- _HOW TO COMPLETE THIS TASK_
Copy each entry precisely as written, and do not carry over the pictures.

- _INPUT DATA_

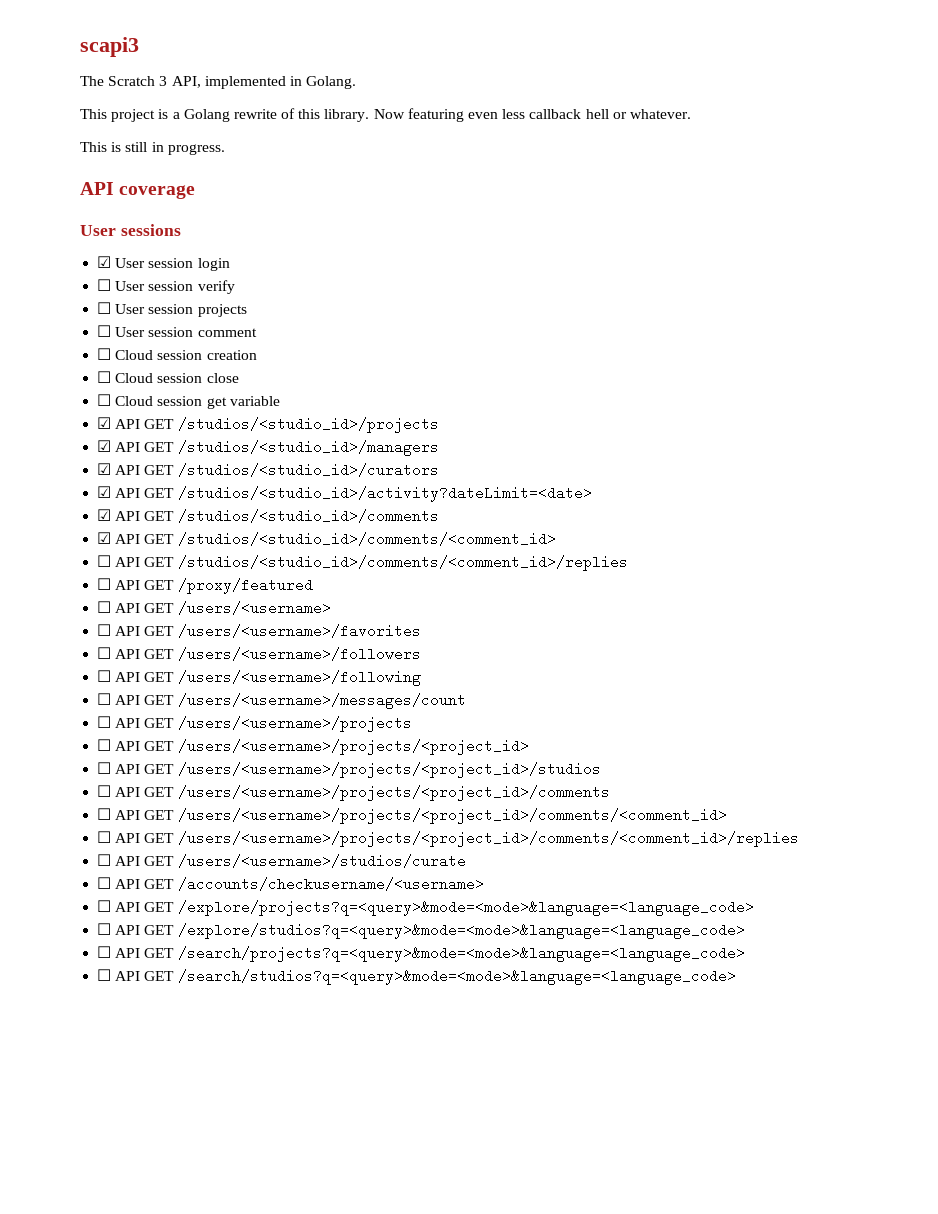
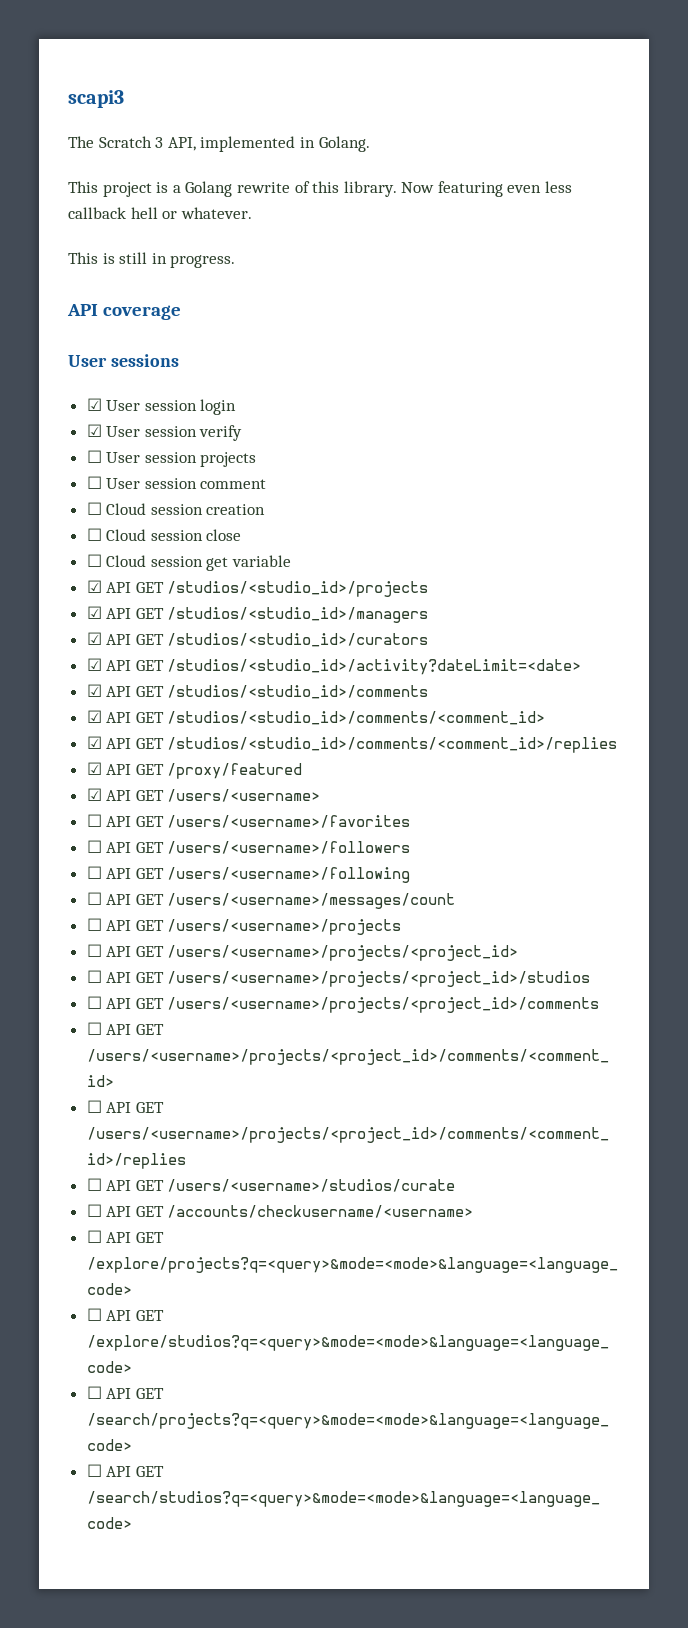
[97,279,112,291] ☐ -> [86,424,102,437] ☑
[97,555,112,567] ☐ -> [86,736,102,749] ☑
[97,578,112,590] ☐ -> [86,762,102,775] ☑
[97,601,112,613] ☐ -> [86,788,102,801] ☑

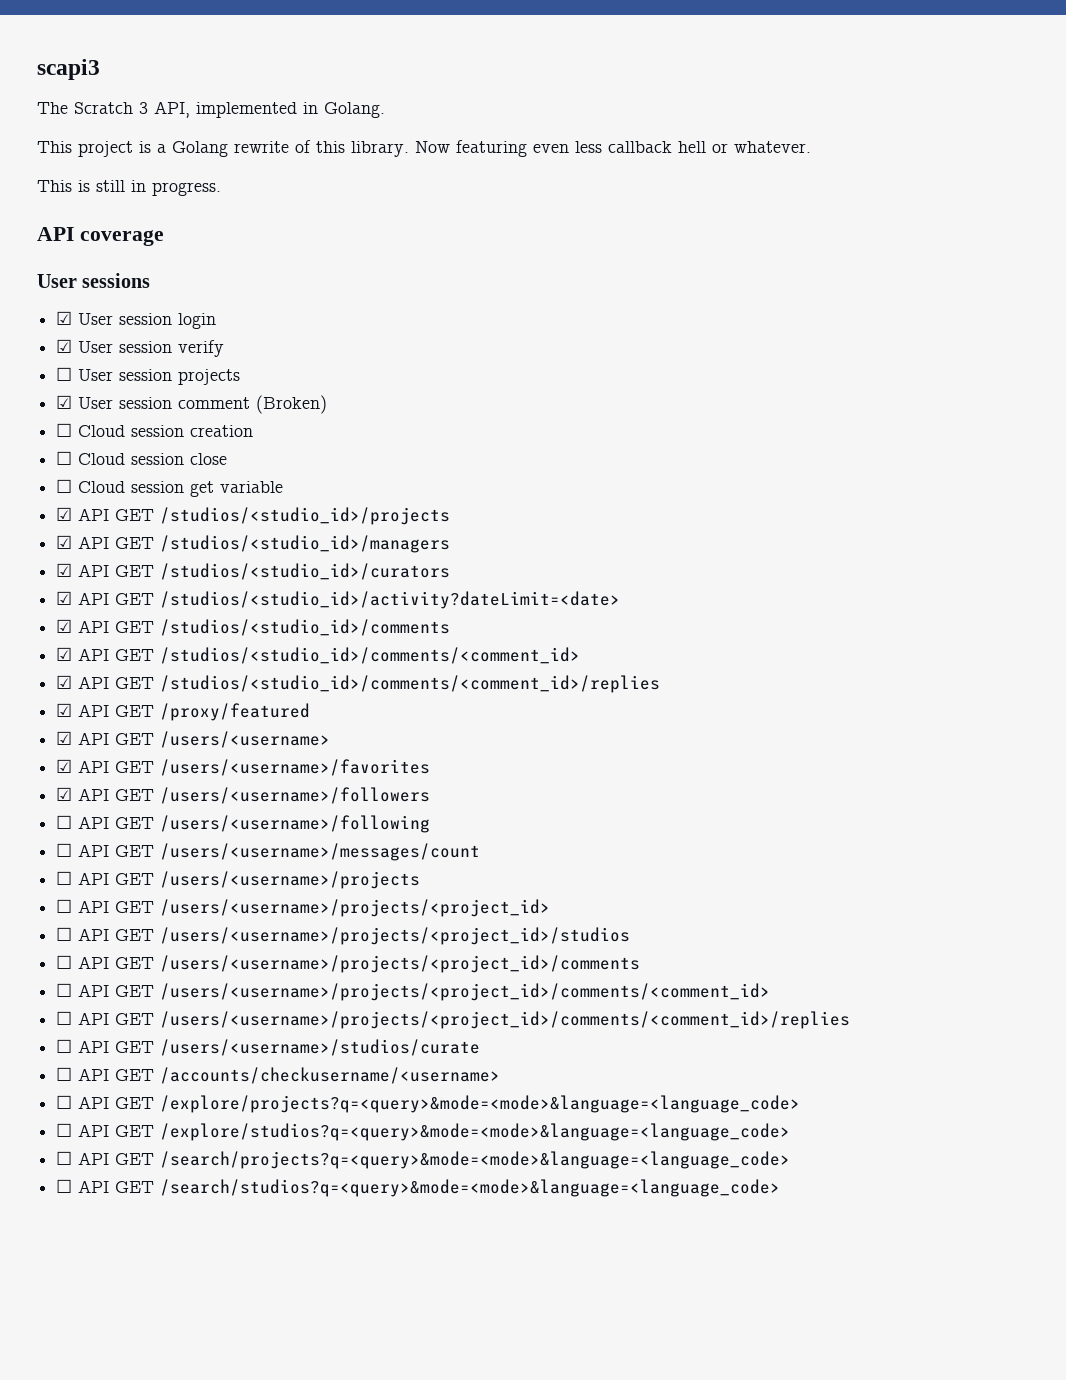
[86,476,102,489] ☐ -> [56,395,73,409] ☑
(267, 484) none -> [256,395,328,414] (Broken)
[86,814,102,827] ☐ -> [56,759,73,773] ☑
[86,840,102,853] ☐ -> [56,787,73,801] ☑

- _SOLUTION TO THIS TASK_
[97,279,112,291] ☐ -> [86,424,102,437] ☑
[97,555,112,567] ☐ -> [86,736,102,749] ☑
[97,578,112,590] ☐ -> [86,762,102,775] ☑
[97,601,112,613] ☐ -> [86,788,102,801] ☑

[86,476,102,489] ☐ -> [56,395,73,409] ☑
(267, 484) none -> [256,395,328,414] (Broken)
[86,814,102,827] ☐ -> [56,759,73,773] ☑
[86,840,102,853] ☐ -> [56,787,73,801] ☑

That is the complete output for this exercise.